China, India accounted for 2.2 million deaths – half of total number of world’s pollution deaths – in 2015.
NEW DELHI/BEIJING – India’s rapidly worsening air pollution is causing about 1.1 million people to die prematurely each year and is now surpassing China’s as the deadliest in the world, a new study shows.
Researchers from the Health Effects Institute in Boston and Institute of Health Metrics and Evaluation in Seattle found that China and India accounted for more than half of the total number of global deaths attributable to air pollution in 2015.
The study shows air pollution caused more than 4.2 million early deaths worldwide in 2015, making it the fifth highest cause of death, with about 2.2 million deaths in China and India. Since 1990, the number of premature deaths in India has risen by 150 percent.
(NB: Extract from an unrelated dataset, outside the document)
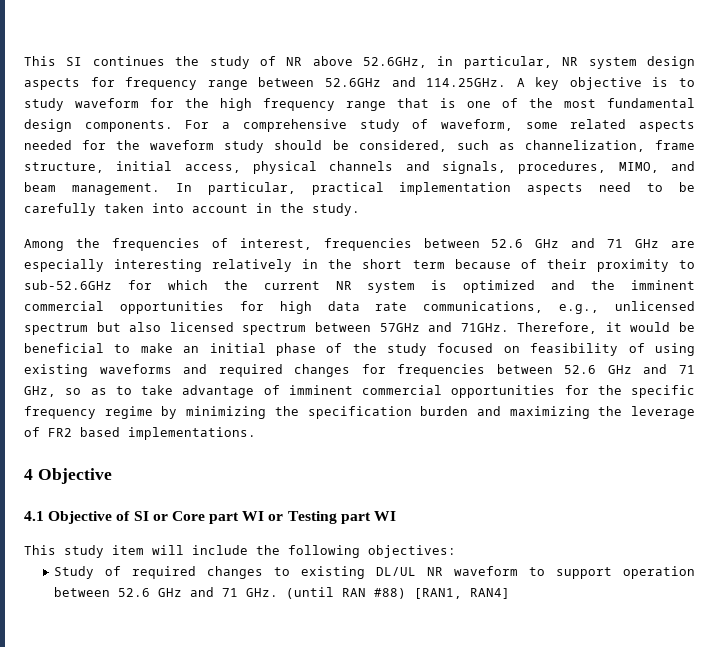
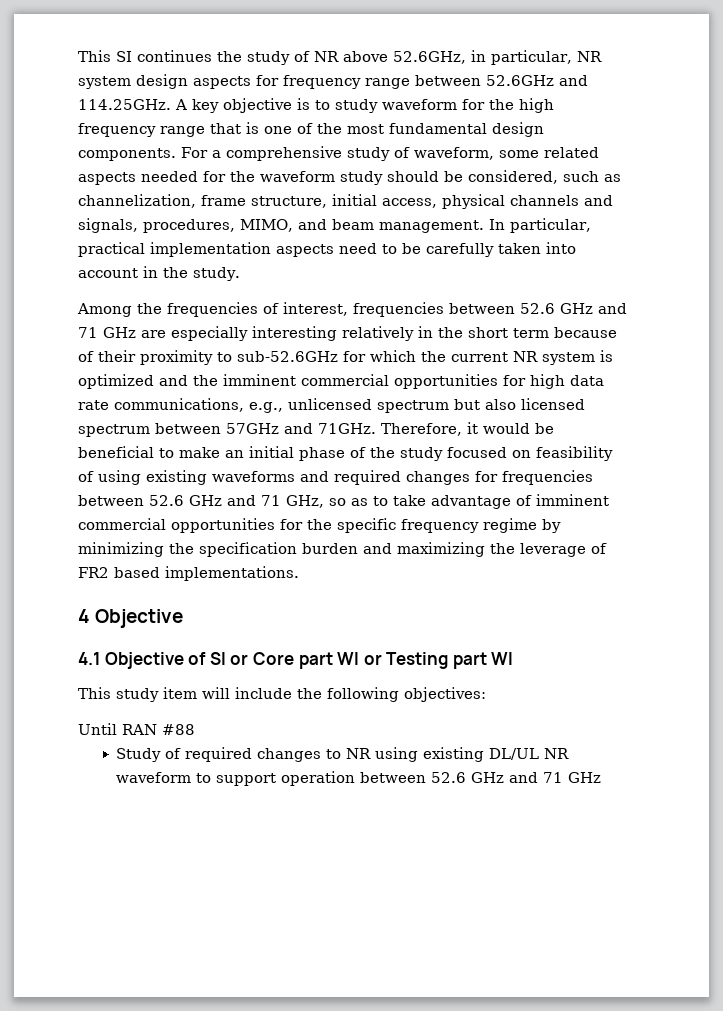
+ Until RAN #88
- Study of required changes to existing DL/UL NR waveform to support operation between 52.6 GHz and 71 GHz. (until RAN #88) [RAN1, RAN4]
+ Study of required changes to NR using existing DL/UL NR waveform to support operation between 52.6 GHz and 71 GHz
Air pollution has been linked to higher rates of cancer, stroke and heart disease, as well as chronic respiratory conditions such as asthma.
The HEI’s study, the first of its kind, was based on the Global Burden of Disease (GBD) project, a database backed by the Bill & Melinda Gates Foundation that tracks the role that behavioral, dietary and environmental factors play in deaths across 195 countries.
The institute, which has also launched an online database showing the global impact of pollution on health (https://www.stateofglobalair.org), said 92 percent of the world’s population lives in areas with unhealthy air.
Since 2010, the number of PM2.5s, or dangerous air particles, have risen sharply in Bangladesh and India, but stabilized in China as it is pushing ahead when it comes to taking action, HEI president Dan Greenbaum said.
“(India) has got a longer way to go, and they still appear to have some ministers who say there is not a strong connection between air pollution and mortality in spite of quite a lot of evidence,” he said.
The stark difference can also be explained by clean-energy measures implemented in China. The national pollution rate has stabilized since Beijing shut down all its coal-run power plants. The old facilities have been replaced by newer, and less polluting gas-fired plants which contribute to a stabilization of pollution levels in China. China also announced its decision to close 2,000 smaller, regional coal plants.
India, meanwhile, is yet to address the extremely high levels of particulates – industrializing rapidly without strong government regulation. This, coupled with a growing population, more wealth leading to greater car ownership, and an aging population more likely to suffer from the effects of air pollution, are reasons why India is suffering so much.
India’s growing pollution crisis can be attributed to its heavy reliance on coal as an energy source—the air in Indian cities is filled with a deadly mix of dust, exhaust fumes, open fires, burnt crops, and factory emissions. Bursting firecrackers during Diwali also send PM2.5 levels soaring.
In 2013, the World Bank estimated that pollution shaved off nearly 8% from India’s GDP due to lost work days and increased welfare costs.
A Greenpeace report launched in January found that all north Indian cities were too polluted and the rate of deaths caused because of high levels of dangerous particulates lost the country three percent GDP.